A. R. : Onyx a déjà quinze ans. L’idée de Pierre était de le confier à un Jeune cavalier auquel il aurait pu servir de maître d’école mais nous n’avons pas de jeunes cavaliers à l’écurie. Du coup, je vais faire quelques concours avec lui, sans le mettre dans le rouge. Il a déjà tellement donné que nous voulons qu’il termine sa carrière en douceur, sans forcer.
 
GPR. : En dehors de ces chevaux, sur quel piquet pouvez-vous compter ?
A. R. : J’ai pas mal de chevaux de sept ans. Il y a notamment Primhus Z, qui attaque les 2* et qui me semble très prometteur. J’ai également Acrobate Star, ainsi qu’Api des Noues. Tous trois me semblent être des chevaux d’avenir pour le concours complet. Sans oublier Skate Moss, une jument de sept ans qui a intégré mon piquet de dressage aux côtés de Quetal de Fleur.
 
GPR. : Justement, vous avez la particularité de suivre à la fois le circuit de concours complet et à la fois le circuit de dressage, notamment dans le Grand National. Comment arrivez-vous à gérer cela ?

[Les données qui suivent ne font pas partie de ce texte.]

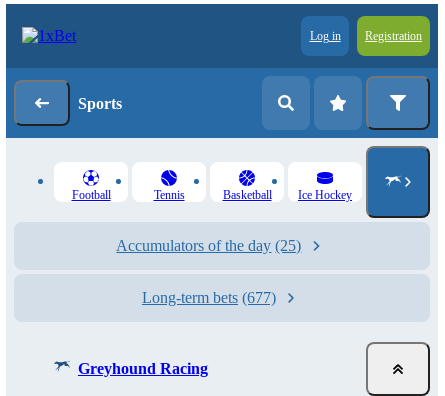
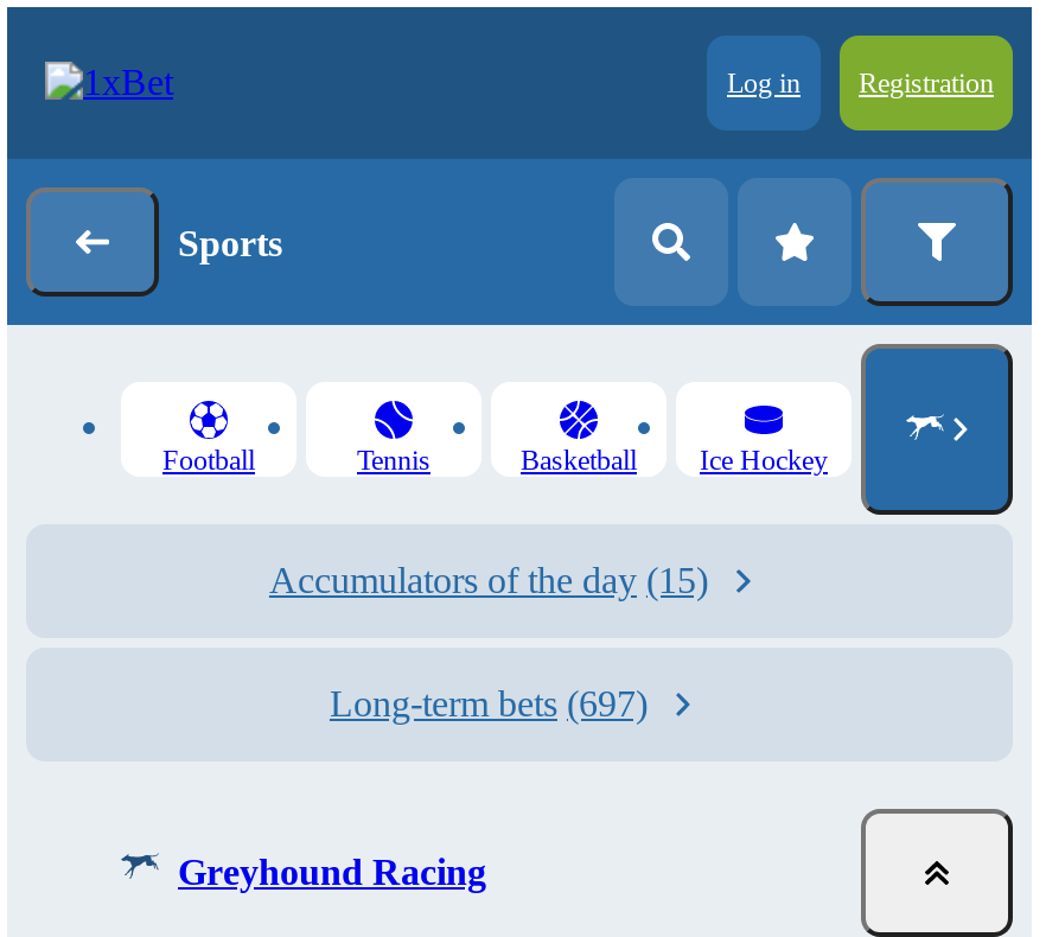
[116,237,302,254] Accumulators of the day (25) -> [269,560,708,600] Accumulators of the day (15)
[142,289,276,306] Long-term bets (677) -> [330,683,648,724] Long-term bets (697)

A. R. : J’avoue que je suis venue au dressage un peu par hasard lorsque quelqu’un a laissé en pension dans mes écuries une jument de trois ans destinée au dressage. Elle était là pour une histoire de proximité géographique, mais tout s’est enchaîné et je l’ai finalement emmenée jusqu’au Grand Prix. Aujourd’hui, je me dis que c’est une bonne chose de faire les deux car j’aurai peut-être peur de sauter de gros troncs un jour. Ceci dit, depuis que je suis à Sandillon (elle a rejoint les écuries de Pierre Defrance en août dernier, ndlr), je fais beaucoup moins de compétitions, je n’ai pas forcément le temps.
 
GPR. : Comment voyez-vous la suite pour vous ?

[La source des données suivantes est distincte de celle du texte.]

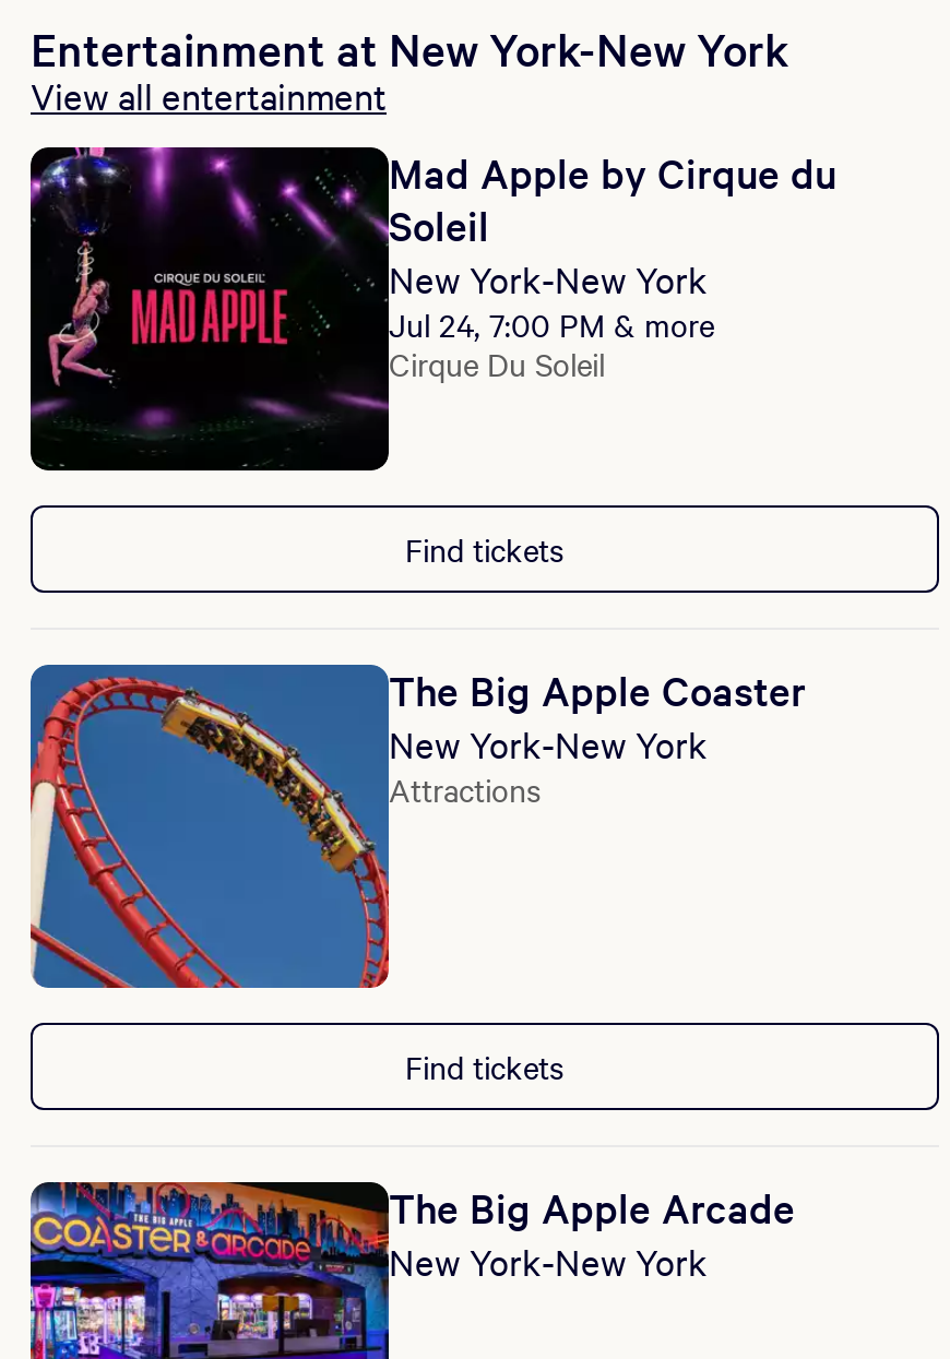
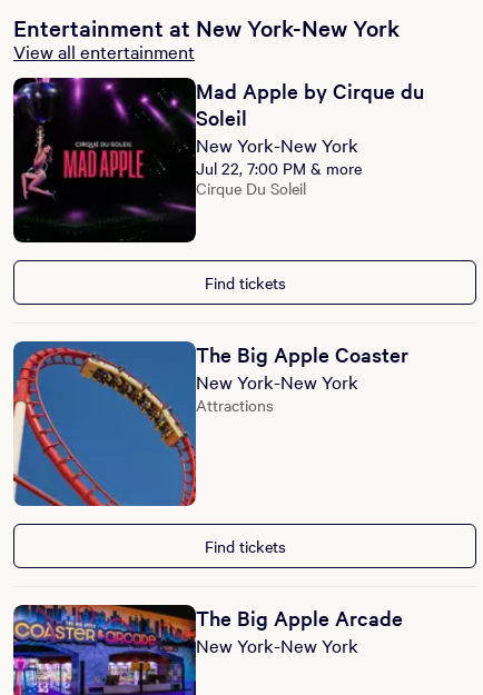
[389,302,714,346] Jul 24, 7:00 PM & more -> [196,157,362,179] Jul 22, 7:00 PM & more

A. R. : J’ai envie que mes chevaux évoluent bien mais je ne vise pas de grosses échéances pour cette saison. J’espère aller le plus loin possible et, pourquoi pas, courir un CCI 4*. Une fois que cet objectif sera atteint, j’en aurai un autre, plus grand. Mais ce que j’aime avant tout, c’est monter à cheval. J’aime énormément monter à cheval.